But you see, we’re still left with the naked man who’s running around the street screaming. What is he? Doesn’t he have a mental disorder?

He does not, because the term “mental disorder” isn’t just a colloquial phrase, it’s a technical designation, and it underpins everything that psychiatry is. And there is no basis for its diagnosis. None.

There are many reasons the man may be running naked in the street. If he has a blood clot or lesion on his brain, if he has been poisoned, if he folded up and left this world as a child after he received a vaccine, if he has been pushed over the edge by Paxil or Zoloft, if he has been brutalized and is terrified, if he has been given electric shocks by a psychiatrist, if he is on Vicodin, if he has snorted cocaine laced with some horrible filler, if he has been driven mad through starvation, if he has been harassed by people who are threatening his life, he could be running naked in the street.

That is a matter for honest and complete discovery. It isn’t an occasion to slap on the label, “mental disorder.”


Now that President Obama has decided the expansion of mental health services must be effected to protect us all from people with guns, we are looking up the immediate road at government programs in schools, among other disastrous innovations.

Children are concocted as a prime target for early diagnosis of non-existent mental disorders, because in the past, a number of these children, diagnosed and drugged by psychiatrists, went on to kill people as a result of the drugs’ actions on their brains. That’s called irony. It’s also called a crime, in the very real sense that psychiatrists contributed mightily to the killings.

So now, every child in school who twitches the wrong way or picks up a bubble-gum toy shaped like a pistol, or points his finger at a friend and says Bang, or looks sad and lonely for ten minutes at the back of the class on a rainy Tuesday, or draws pictures when he should be adding numbers in his notebook, or wears odd clothes, or gets angry for any reason at all, or objects to taking a vaccine, or wears a jacket with a small American flag sewn to the shoulder, or doesn’t play well with others, or makes a positive statement in class about the Bill of Rights, or reminds a teacher of a little criminal in a movie, or has a bottle opener in his pocket, or dreams in class about designing a rocket that will take people to Mars…can be referred to a counselor, who in turn will refer him to a psychiatrist, who will make some sort of off-the-shelf diagnosis, which will travel with the child for the rest of his life, making the child believe he has a brain problem, and the psychiatrist will prescribe that child drugs like Ritalin, Adderall, Zoloft, Paxil, or Prozac, drugs that scramble neurotransmitter systems and can very certainly cause that child to go violent.

That is the reality.


When Obama announced his intention, in the wake of Sandy Hook, to go nuclear with expanded mental-health services across the country, the president of the American Psychiatric Association, Dr. Dilip Jeste, praised the program.

I am strongly encouraged by the President’s recommendations because they include a focus on improving mental health,” Jeste said to a Psychiatric News reporter.

The Psychiatric News article continues: “A new initiative outlined by Obama would provide training for school personnel and help ensure that young people who need help are referred to treatment…[and this new program would] train 5,000 additional mental health professionals to serve students and young adults.”

[vimeo http://www.vimeo.com/58014801 w=500&h=275]

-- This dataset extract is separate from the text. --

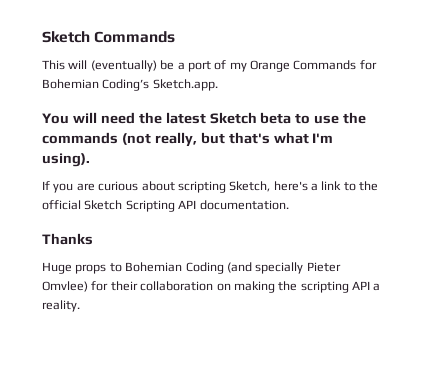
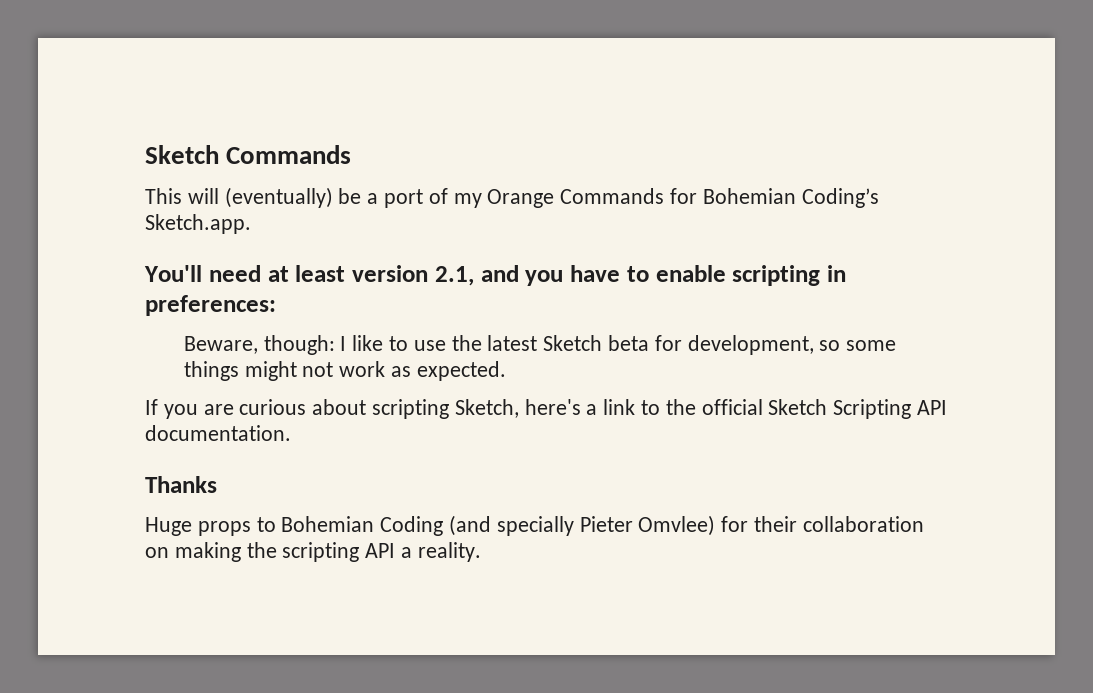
[42,112,367,124] [42,132,334,147] [42,153,90,167] You will need the latest Sketch beta to use the commands (not really, but that's what I'm using). -> [144,265,846,286] [145,295,276,316] [183,335,897,355] [183,361,506,381] You'll need at least version 2.1, and you have to enable scripting in preferences: // Beware, though: I like to use the latest Sketch beta for development, so some things might not work as expected.

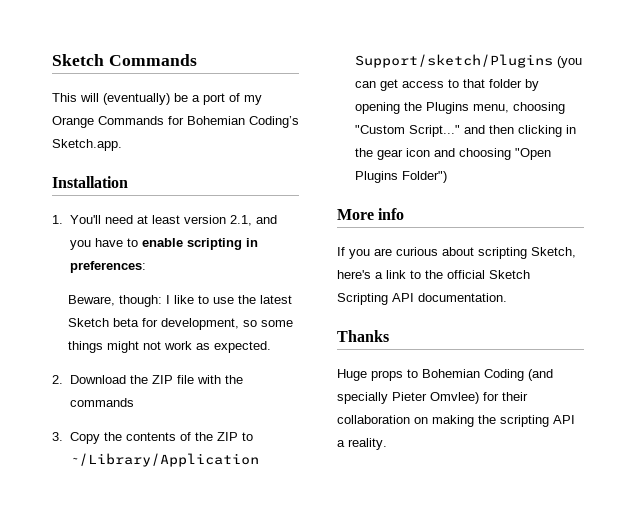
(251, 224) none -> [52,176,128,188] [52,215,63,224] Installation // 1.
(506, 371) none -> [52,375,243,384] [69,398,134,407] [52,432,253,444] [69,453,259,467] [354,54,582,68] [354,79,539,91] [354,102,565,114] [354,125,576,137] [354,148,551,160] [354,171,447,183] [337,208,405,220] // 2. Download the ZIP file with the commands // 3. Copy the contents of the ZIP to ~/Library/Application Support/sketch/Plugins (you can get access to that folder by opening the Plugins menu, choosing "Custom Script..." and then clicking in the gear icon and choosing "Open Plugins Folder") // More info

APA President Dilip Jeste, MD January 2013 Address from American Psychiatric Association on Vimeo.


What we are looking at here is wolves circling prey.

If you don’t think so, consider these hidden facts about Ritalin, which is normally considered to be a much lighter drug than any of the SSRI antidepressants (Prozac, Zoloft, Paxil) or the drugs given for so-called Bipolar Disorder (Valproate, Lithium).

Ritalin, manufactured by Novartis, is the close cousin to speed which is given to perhaps four million American schoolchildren for a condition called Attention Deficit Disorder (ADD), or ADHD (Attention Deficit Hyperactivity Disorder).

ADD and ADHD, for which no organic causes have ever been found, are touted as disease-conditions that afflict the young, causing hyperactivity, unmanageability, and learning problems. Of course, when you name a disorder or a syndrome and yet can find no single provable organic cause for it, you have nothing more than a loose collection of behaviors with an arbitrary title.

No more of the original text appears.